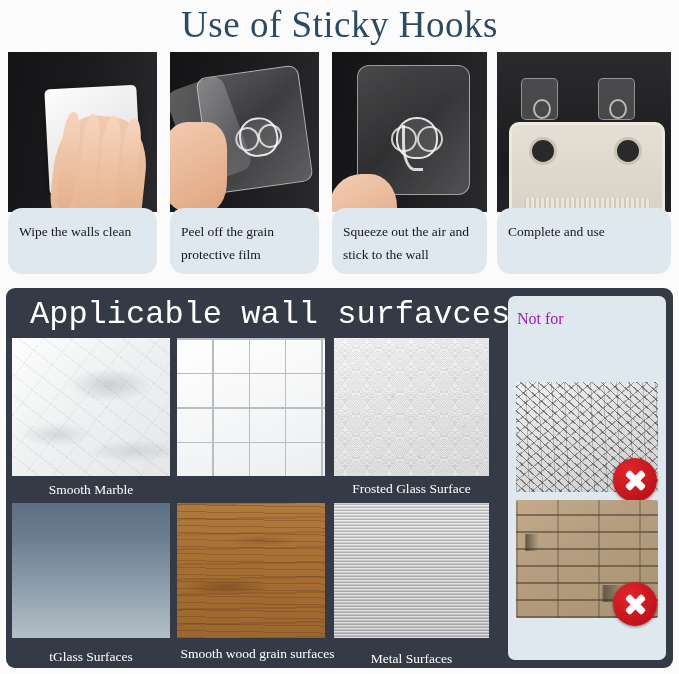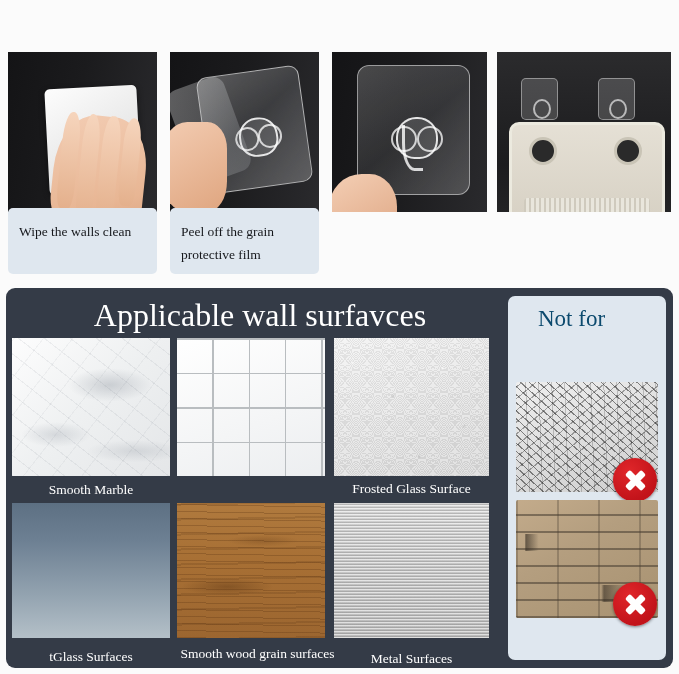--- a/index.html
+++ b/index.html
@@ -280,6 +280,7 @@
 
 <div class="page">
 
+  <div class="title">Use of Sticky Hooks</div>
 
   <div class="steps">
 

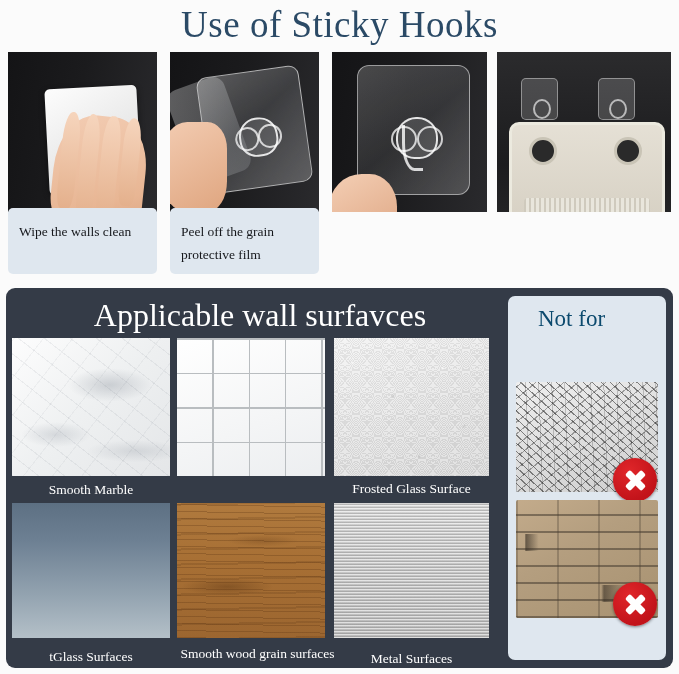--- a/index.html
+++ b/index.html
@@ -36,7 +36,7 @@
   }
   .step .cap{
     position:absolute;left:0;top:156px;width:100%;height:66px;
-    background:#dfe7ef;border-radius:5px;
+    background:#dfe7ef;border-radius:14px;
     box-sizing:border-box;
     padding:12px 10px 0 11px;
     font-size:13.5px;line-height:23px;color:#16181c;

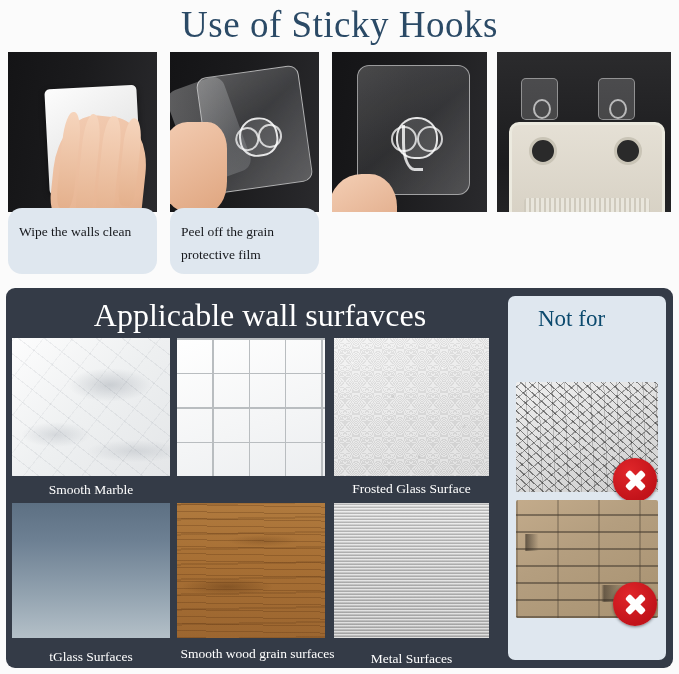--- a/index.html
+++ b/index.html
@@ -319,6 +319,7 @@
         </div>
         <div class="hand3"></div>
       </div>
+      <div class="cap">Squeeze out the air and stick to the wall</div>
     </div>
 
     <div class="step s4">

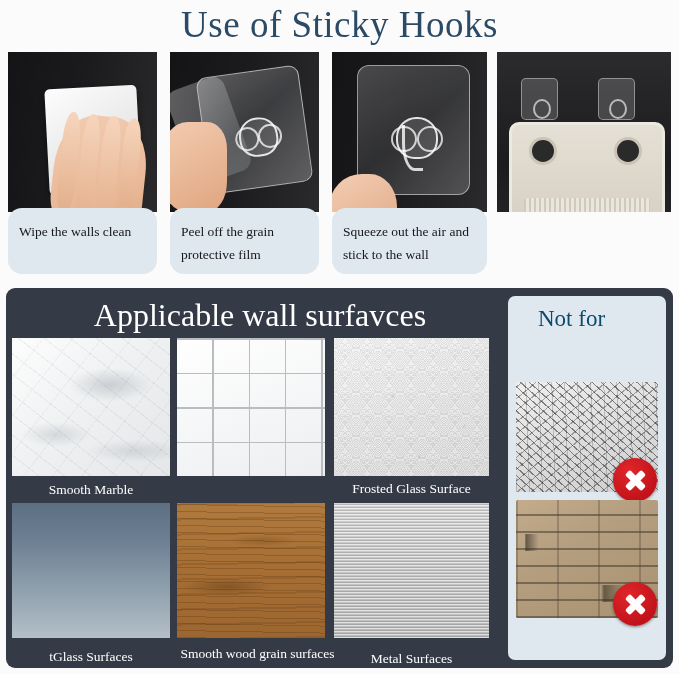--- a/index.html
+++ b/index.html
@@ -337,6 +337,7 @@
           <div class="mesh"></div>
         </div>
       </div>
+      <div class="cap">Complete and use</div>
     </div>
 
   </div>

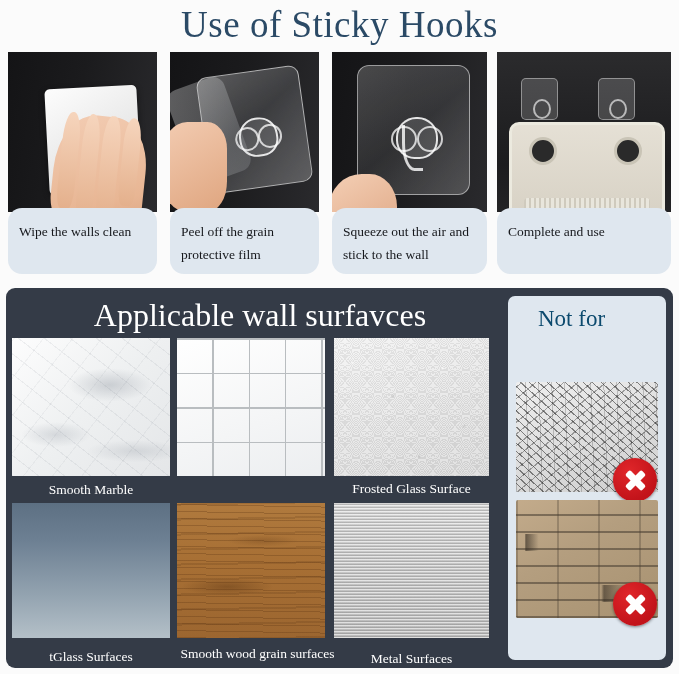--- a/index.html
+++ b/index.html
@@ -144,6 +144,7 @@
     text-align:center;
     font-size:32px;line-height:40px;color:#ffffff;
     white-space:nowrap;
+    font-family:Liberation Mono, monospace;
   }
 
   .tile{position:absolute;overflow:hidden;background:#ddd;}

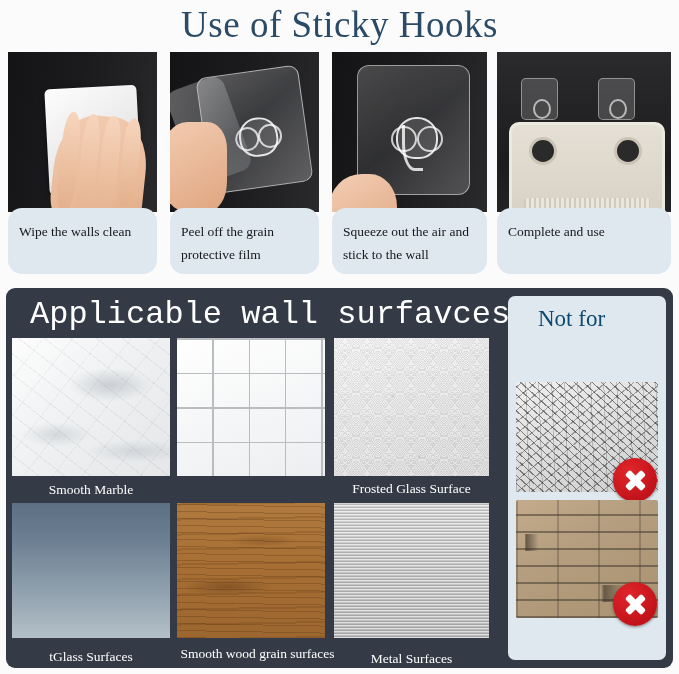--- a/index.html
+++ b/index.html
@@ -230,9 +230,9 @@
     background:#dfe7ef;border-radius:7px;
   }
   .nottext{
-    position:absolute;left:528px;top:300px;width:152px;
+    position:absolute;left:507px;top:300px;width:152px;
     padding:0 10px;box-sizing:border-box;
-    color:#0c4a6e;font-size:23px;line-height:37px;
+    color:#a21caf;font-size:16px;line-height:37px;
   }
   .nottext div{white-space:nowrap;}
   .badwrap{position:absolute;overflow:hidden;border-radius:2px;}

* Task:
Look over the entries above and tally the lines containing the string "width"; the answer is that total only.

* Result for this exercise:
3